A-I. Scgb1a1-CreER^TM;Rosa26R-LacZ trachea, 4x tmx. Blue: X-gal staining, lineage label. A-E. Ventral half of bisected wholemount trachea. A. No injury control. B, C. 24 hours post-SO₂ showing variable levels of Clara cell survival. D, E. 2 weeks post-SO₂. F-I. Tracheal sections. F, G. 24 hours post-SO₂. Black: anti-BrdU S-phase cells. F. Surviving lineage labeled Clara cells can enter the cell cycle. G. The majority of proliferating cells are not lineage labeled. H, I. Brown: anti-β-tubulin, ciliated cells. H. Control plus 2 weeks. Lineage labeled cells are in small groups. I. 2 weeks post-SO₂. Large patches of lineage labeled cells, including both ciliated and Clara cells, are present. J, J'. Scgb1a1-CreER^TM;Rosa26R-CAG-fGFP tracheal sections 2 weeks post-SO₂. Green: anti-GFP, lineage label. Red: anti-T1α, basal cells. Two optical sections from a confocal Z-stack are shown. Arrow = lineage labeled basal cell in which co-localization of the membrane-associated lineage label and membrane-associated T1α is visible in every optical section. Arrowheads = basal cells which appear to be lineage labeled in some optical sections only; these were scored as not lineage labeled. (Scale bars 0.5mm A; 20 μm F-J.)
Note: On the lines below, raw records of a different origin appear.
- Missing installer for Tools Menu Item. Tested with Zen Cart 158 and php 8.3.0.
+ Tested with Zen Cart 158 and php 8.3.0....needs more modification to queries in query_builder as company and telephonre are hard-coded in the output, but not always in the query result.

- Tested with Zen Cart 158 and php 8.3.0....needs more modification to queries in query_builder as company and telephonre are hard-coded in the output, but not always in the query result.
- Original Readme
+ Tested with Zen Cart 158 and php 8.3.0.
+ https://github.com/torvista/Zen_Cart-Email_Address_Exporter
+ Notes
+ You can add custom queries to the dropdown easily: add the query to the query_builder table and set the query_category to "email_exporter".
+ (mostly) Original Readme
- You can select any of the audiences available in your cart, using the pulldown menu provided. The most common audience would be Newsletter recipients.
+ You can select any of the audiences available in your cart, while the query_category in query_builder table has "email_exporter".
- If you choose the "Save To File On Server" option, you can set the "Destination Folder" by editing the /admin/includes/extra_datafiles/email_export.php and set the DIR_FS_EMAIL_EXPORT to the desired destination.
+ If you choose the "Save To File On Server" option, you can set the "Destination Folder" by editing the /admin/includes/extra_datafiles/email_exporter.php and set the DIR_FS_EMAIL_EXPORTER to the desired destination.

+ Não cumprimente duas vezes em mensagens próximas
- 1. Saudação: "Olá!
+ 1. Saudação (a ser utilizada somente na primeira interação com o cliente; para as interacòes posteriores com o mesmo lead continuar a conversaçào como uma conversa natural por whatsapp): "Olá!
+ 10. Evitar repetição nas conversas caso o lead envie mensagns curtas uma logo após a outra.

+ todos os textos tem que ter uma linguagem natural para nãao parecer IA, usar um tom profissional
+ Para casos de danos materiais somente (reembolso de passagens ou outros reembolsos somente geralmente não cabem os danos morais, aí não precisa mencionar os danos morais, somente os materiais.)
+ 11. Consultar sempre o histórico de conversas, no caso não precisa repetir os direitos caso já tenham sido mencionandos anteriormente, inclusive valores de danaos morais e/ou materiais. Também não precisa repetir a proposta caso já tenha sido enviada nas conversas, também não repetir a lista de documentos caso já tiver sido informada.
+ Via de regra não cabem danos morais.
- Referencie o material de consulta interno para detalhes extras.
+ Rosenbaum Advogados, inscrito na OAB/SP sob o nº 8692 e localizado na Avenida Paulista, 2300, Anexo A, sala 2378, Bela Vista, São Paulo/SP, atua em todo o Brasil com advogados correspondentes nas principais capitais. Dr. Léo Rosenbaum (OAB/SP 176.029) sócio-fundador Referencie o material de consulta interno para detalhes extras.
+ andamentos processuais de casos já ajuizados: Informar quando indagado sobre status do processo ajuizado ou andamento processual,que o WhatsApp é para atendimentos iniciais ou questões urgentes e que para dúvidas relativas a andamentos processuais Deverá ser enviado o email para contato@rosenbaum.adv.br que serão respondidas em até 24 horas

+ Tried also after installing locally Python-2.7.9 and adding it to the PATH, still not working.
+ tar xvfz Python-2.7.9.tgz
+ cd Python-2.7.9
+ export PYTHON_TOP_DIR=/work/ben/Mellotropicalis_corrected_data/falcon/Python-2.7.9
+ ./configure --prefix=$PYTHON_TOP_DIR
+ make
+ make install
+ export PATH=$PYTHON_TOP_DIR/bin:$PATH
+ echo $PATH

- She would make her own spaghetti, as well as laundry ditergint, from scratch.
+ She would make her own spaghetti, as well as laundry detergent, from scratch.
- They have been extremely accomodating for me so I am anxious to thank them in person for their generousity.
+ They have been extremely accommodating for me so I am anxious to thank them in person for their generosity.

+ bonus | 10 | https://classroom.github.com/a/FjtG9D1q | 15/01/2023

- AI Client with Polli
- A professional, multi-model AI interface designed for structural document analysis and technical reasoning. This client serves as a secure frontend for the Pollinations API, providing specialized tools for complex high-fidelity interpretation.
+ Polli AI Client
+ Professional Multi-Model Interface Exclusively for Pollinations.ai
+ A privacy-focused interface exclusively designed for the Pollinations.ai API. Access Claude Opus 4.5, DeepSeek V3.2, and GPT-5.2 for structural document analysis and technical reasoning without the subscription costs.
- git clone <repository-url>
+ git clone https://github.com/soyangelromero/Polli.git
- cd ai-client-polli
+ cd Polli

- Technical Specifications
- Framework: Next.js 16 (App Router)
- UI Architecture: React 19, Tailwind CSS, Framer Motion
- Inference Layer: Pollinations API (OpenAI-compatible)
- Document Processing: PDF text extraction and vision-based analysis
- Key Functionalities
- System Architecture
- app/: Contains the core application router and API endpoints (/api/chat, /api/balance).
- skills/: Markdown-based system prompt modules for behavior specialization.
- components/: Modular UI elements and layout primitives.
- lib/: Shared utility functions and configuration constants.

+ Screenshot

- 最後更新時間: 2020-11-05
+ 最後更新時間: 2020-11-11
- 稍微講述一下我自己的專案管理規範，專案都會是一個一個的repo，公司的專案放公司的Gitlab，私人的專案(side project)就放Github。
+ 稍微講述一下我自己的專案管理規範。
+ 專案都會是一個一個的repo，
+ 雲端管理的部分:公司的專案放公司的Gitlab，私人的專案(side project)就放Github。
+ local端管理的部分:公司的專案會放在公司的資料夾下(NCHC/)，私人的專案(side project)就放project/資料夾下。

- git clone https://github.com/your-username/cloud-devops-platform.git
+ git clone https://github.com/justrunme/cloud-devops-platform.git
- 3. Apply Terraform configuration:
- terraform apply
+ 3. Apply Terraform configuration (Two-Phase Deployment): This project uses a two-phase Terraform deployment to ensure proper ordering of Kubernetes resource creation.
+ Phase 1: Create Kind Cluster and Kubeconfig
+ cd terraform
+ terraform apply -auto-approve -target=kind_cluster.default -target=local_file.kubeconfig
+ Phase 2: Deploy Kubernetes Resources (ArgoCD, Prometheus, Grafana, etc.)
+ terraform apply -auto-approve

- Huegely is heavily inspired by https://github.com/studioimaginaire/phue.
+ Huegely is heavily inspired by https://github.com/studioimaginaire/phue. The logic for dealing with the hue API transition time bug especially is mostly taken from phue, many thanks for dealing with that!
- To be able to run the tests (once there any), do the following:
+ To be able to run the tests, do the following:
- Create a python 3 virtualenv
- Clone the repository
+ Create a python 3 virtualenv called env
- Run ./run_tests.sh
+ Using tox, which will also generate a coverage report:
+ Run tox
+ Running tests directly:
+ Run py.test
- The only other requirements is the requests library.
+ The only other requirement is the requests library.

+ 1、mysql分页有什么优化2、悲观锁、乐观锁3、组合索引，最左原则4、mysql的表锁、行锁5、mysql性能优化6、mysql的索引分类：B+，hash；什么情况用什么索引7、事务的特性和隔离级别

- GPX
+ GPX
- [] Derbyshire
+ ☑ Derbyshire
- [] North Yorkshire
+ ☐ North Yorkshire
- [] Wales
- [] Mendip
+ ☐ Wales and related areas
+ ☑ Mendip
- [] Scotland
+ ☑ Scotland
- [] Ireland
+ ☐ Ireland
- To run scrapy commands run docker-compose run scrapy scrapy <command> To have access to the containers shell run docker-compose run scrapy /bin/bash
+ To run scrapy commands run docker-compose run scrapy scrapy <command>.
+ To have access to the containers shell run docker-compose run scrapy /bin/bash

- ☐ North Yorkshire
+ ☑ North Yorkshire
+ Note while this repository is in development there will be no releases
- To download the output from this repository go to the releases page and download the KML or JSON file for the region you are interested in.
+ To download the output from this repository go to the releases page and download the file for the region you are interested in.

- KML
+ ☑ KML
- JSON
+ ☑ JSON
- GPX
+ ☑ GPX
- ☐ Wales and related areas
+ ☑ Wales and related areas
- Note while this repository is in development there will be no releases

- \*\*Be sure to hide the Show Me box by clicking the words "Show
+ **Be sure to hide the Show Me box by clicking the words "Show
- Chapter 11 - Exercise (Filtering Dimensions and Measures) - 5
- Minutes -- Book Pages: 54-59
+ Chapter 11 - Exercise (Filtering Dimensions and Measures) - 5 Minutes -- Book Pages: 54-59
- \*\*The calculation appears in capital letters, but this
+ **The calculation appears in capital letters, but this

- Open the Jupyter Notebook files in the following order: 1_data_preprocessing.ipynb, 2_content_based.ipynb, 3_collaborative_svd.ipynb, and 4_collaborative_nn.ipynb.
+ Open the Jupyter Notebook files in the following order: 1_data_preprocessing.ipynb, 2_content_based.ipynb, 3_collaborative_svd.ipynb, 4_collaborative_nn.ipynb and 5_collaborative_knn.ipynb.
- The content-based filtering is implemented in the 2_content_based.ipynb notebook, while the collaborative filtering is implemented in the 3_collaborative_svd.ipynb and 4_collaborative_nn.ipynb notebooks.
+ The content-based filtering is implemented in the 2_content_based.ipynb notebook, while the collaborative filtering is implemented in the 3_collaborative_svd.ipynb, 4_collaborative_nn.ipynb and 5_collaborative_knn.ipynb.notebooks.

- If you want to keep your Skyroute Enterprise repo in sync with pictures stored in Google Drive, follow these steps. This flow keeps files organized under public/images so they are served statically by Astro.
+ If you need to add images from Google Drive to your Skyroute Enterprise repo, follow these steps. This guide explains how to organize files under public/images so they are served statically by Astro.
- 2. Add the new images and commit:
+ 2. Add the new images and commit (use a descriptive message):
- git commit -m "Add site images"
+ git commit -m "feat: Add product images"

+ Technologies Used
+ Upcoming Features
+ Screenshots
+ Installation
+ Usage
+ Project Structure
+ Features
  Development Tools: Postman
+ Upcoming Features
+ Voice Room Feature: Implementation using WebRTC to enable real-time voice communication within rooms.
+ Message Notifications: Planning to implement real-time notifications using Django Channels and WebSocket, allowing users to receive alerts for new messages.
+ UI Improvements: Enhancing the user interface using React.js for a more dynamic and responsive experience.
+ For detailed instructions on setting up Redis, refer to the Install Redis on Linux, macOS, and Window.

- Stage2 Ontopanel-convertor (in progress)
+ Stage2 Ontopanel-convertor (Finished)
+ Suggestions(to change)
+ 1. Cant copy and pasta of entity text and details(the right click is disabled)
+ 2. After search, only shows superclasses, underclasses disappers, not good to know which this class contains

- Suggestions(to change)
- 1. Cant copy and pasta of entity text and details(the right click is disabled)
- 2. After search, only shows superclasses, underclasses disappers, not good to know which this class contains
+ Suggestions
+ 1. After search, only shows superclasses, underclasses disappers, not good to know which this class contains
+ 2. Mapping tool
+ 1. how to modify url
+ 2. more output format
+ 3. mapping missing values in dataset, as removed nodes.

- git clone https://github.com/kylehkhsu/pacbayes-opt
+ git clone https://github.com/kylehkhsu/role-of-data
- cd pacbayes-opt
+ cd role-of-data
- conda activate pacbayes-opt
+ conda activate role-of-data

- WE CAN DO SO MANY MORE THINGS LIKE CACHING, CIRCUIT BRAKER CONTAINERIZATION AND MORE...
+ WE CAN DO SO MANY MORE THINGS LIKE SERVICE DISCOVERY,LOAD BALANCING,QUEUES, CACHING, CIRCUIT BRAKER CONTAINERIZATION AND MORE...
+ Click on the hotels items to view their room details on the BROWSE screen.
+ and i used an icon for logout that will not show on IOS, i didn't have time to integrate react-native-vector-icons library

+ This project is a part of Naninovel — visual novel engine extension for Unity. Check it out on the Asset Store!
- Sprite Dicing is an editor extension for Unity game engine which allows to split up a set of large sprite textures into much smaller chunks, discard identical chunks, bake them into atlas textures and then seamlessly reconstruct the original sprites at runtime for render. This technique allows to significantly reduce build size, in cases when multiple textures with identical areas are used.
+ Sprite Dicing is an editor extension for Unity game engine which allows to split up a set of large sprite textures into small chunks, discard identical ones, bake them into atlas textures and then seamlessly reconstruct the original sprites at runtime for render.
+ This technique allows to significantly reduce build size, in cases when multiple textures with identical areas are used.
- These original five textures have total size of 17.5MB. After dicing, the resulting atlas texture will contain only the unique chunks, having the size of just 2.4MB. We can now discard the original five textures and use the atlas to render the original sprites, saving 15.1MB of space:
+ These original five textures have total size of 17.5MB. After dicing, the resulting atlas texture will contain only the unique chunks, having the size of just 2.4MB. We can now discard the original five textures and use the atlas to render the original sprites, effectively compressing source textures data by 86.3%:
Figure 6. Scgb1a1⁺ cells proliferate during postnatal growth of both the bronchioles and the trachea

A-D. Scgb1a1-CreER^TM;Rosa26R-eYFP wholemount lungs exposed to 2.5μg/gram tmx at E18.5. Green: anti-GFP, lineage label. Red: anti-Scgb1a1, Clara cells. Blue: anti-acetylated tubulin, ciliated cells. A, B. Trachea. A. P2. B. P3 weeks. C, D. Bronchioles. C. P2. D. P3 weeks. E, F. Bar graphs showing percentage of different sized clones at P2 (blue bars) and P3 weeks (red bars). E. Trachea. F. Bronchioles. G, H. Bar graphs showing cellular composition of the lineage labeled clones at P2 and P3 weeks. Blue, ratio of Clara : ciliated cells ≤ 1, clones consist mostly of ciliated cells. Red, ratio of Clara : ciliated cells > 1, clones consist mostly of Clara cells. G. Trachea. H. Bronchioles. (Scale bars all 100 μm.)